Migration: Moving Files Off Proton Drive

Proton's web client supports zip download of folders. Pull your files out, then upload to EasySend via the browser or the free API. Because EasySend has no concept of accounts, there is nothing to set up on the recipient side. If you used Proton's password-protected shared links, you can replicate the password by enabling EasySend encryption with the same passphrase, which gives you strictly stronger protection (client-side AES-256-GCM rather than Proton's link-password gate).

Related Pages

For other privacy-first options, see Tresorit (Swiss zero-knowledge with enterprise compliance) or MEGA (large free tier, complex key handling). If you want the fastest unencrypted transfer, see Dropbox Transfer. If you are a developer who needs an API, jump directly to EasySend developer API.

Frequently Asked Questions

What is the best Proton Drive alternative for file sharing?

EasySend is the best Proton Drive alternative when your main use case is sharing files rather than long-term cloud storage. Both offer end-to-end encryption, but EasySend requires no account, has a free public API and shares files in under 15 seconds with no Proton branding on the recipient page.

Does Proton Drive require an account?

Yes. Proton Drive requires a Proton account on Free or any paid tier. Recipients of shared links do not need an account, but the sender always does. EasySend requires no account on either end.

Is Proton Drive truly zero-knowledge?

Yes, from Proton's operational perspective. Your private key is encrypted on your device with your account password and stored on Proton servers, but Proton cannot decrypt it without your password. EasySend goes further by never storing any key on the server, encrypted or otherwise, because there are no accounts.

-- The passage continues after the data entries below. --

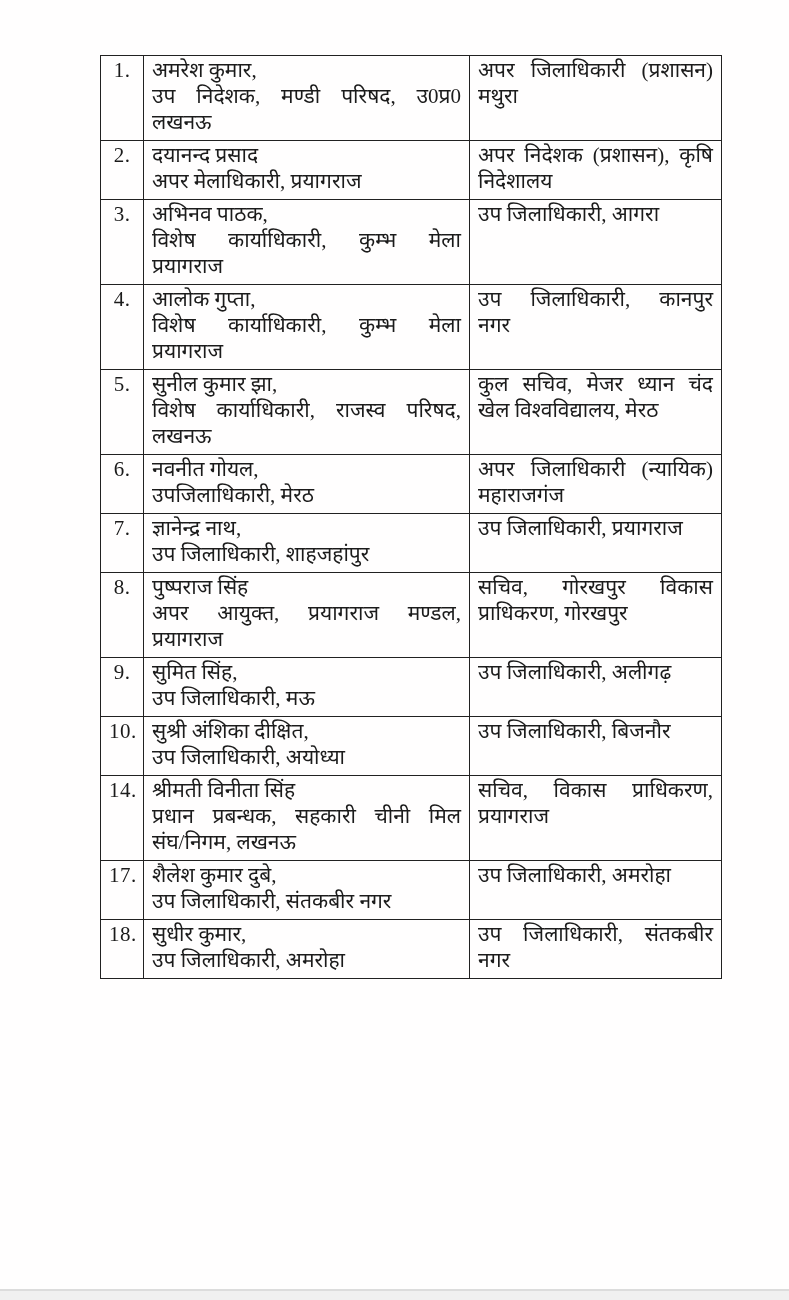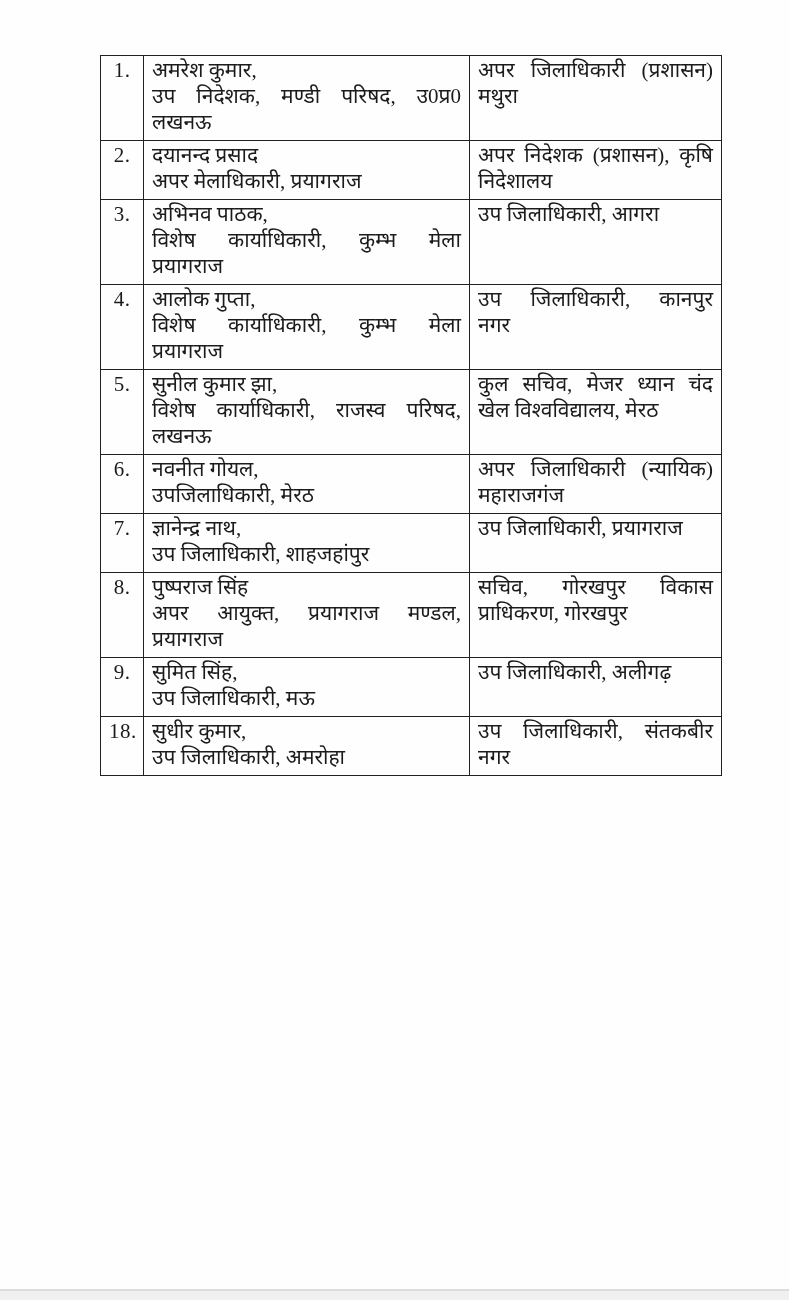"10." tr { html: none -> <tr> <td>10.</td> <td> <div>सुश्री अंशिका दीक्षित,</div> <div>उप जिलाधिकारी, अयोध्या</div> </td> <td> <div>उप जिलाधिकारी, बिजनौर</div> </td> </tr> }
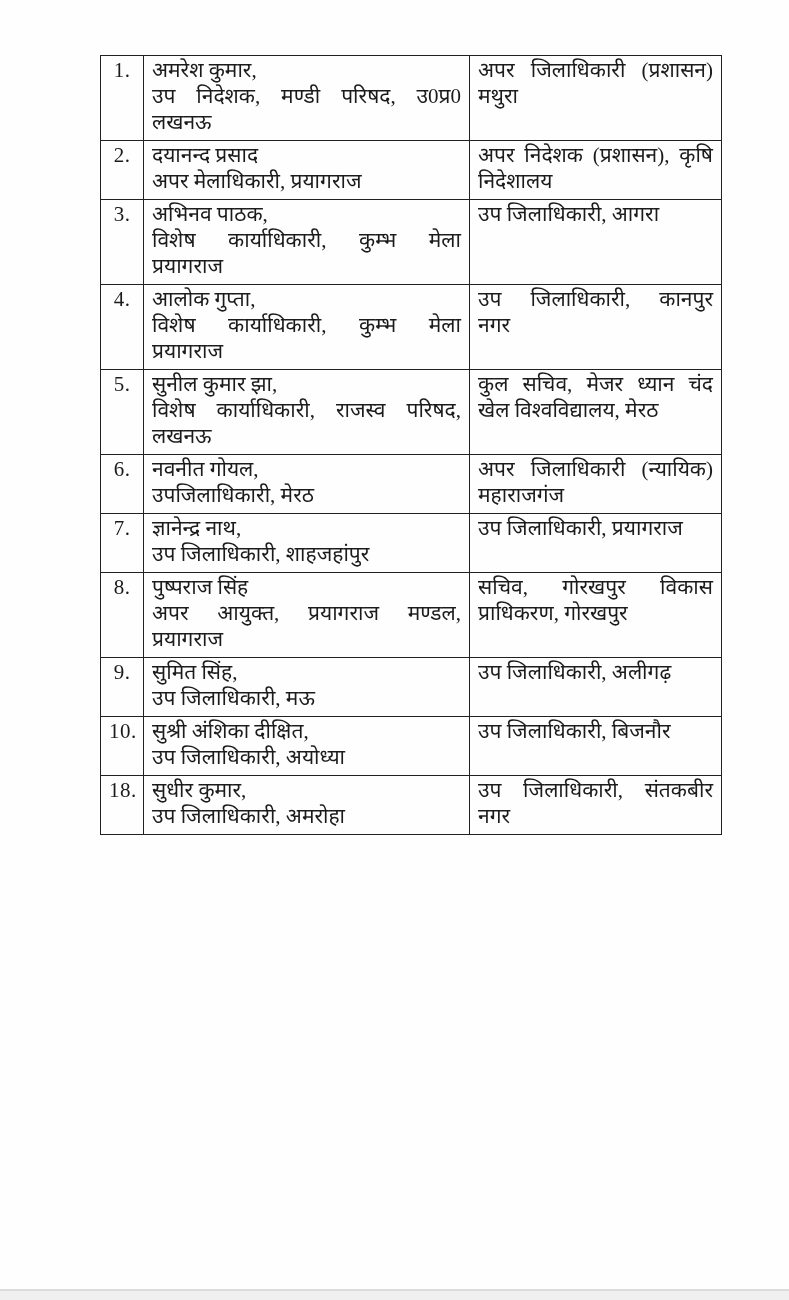"14." tr { html: none -> <tr> <td>14.</td> <td> <div>श्रीमती विनीता सिंह</div> <div>प्रधान प्रबन्धक, सहकारी चीनी मिल</div> <div>संघ/निगम, लखनऊ</div> </td> <td> <div>सचिव, विकास प्राधिकरण,</div> <div>प्रयागराज</div> </td> </tr> }
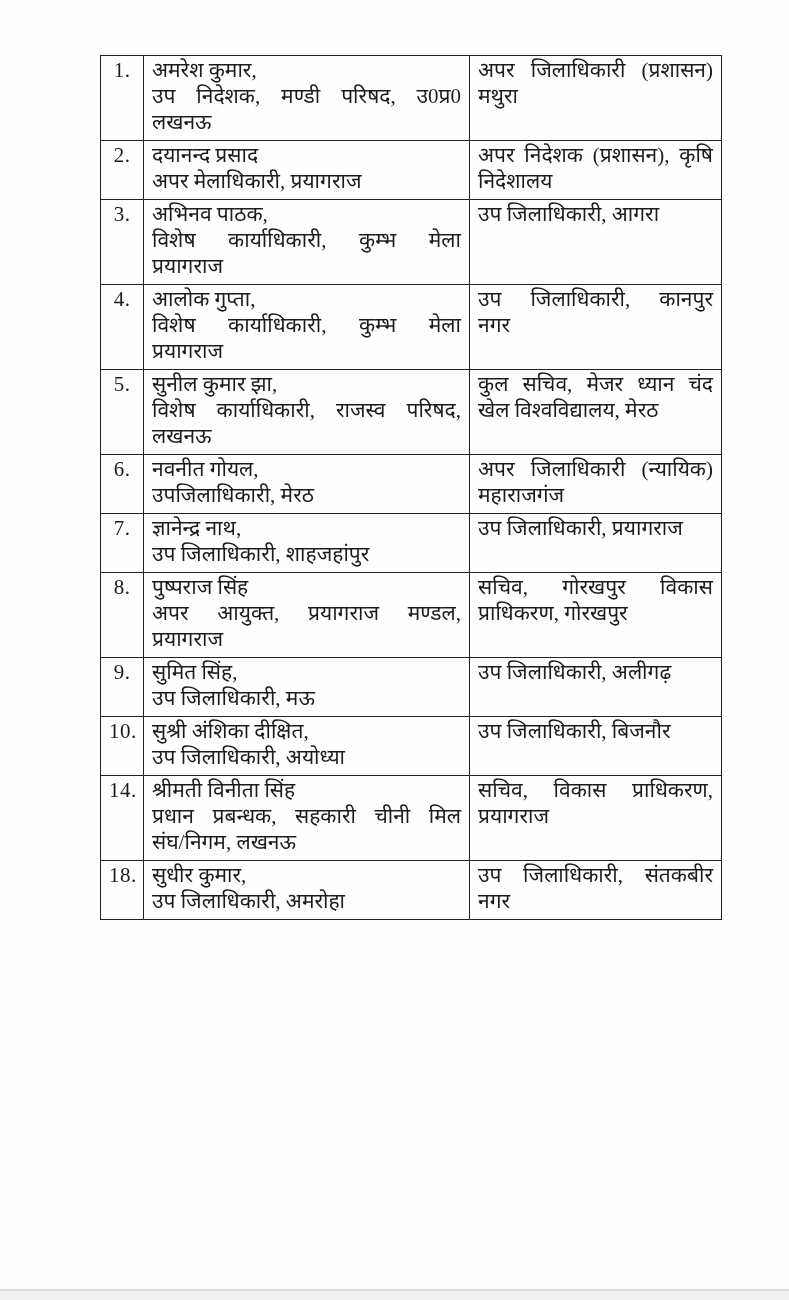"17." tr { html: none -> <tr> <td>17.</td> <td> <div>शैलेश कुमार दुबे,</div> <div>उप जिलाधिकारी, संतकबीर नगर</div> </td> <td> <div>उप जिलाधिकारी, अमरोहा</div> </td> </tr> }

How does Proton Drive's encryption compare to EasySend's?

Proton Drive uses OpenPGP with a per-user keypair derived from your account password. Files are encrypted with per-file symmetric keys wrapped by your public key. EasySend uses AES-256-GCM with a per-upload key derived directly from a passphrase via PBKDF2. Both are strong. Proton scales better across many files because one password unlocks everything. EasySend's per-upload isolation is stronger if one passphrase leaks.

Is EasySend cheaper than Proton Drive?

For pure file sharing, yes. Proton Drive Plus is $4.99/month for 200 GB (verified 2026-06-03). Proton Unlimited is $9.99/month bundling Mail, VPN, Drive and Pass. EasySend is free up to 1 GB per file, Premium is $1.99/month for 30-day storage and 10 GB per file. If you only want to send files (not store them long term or bundle other services), EasySend costs less.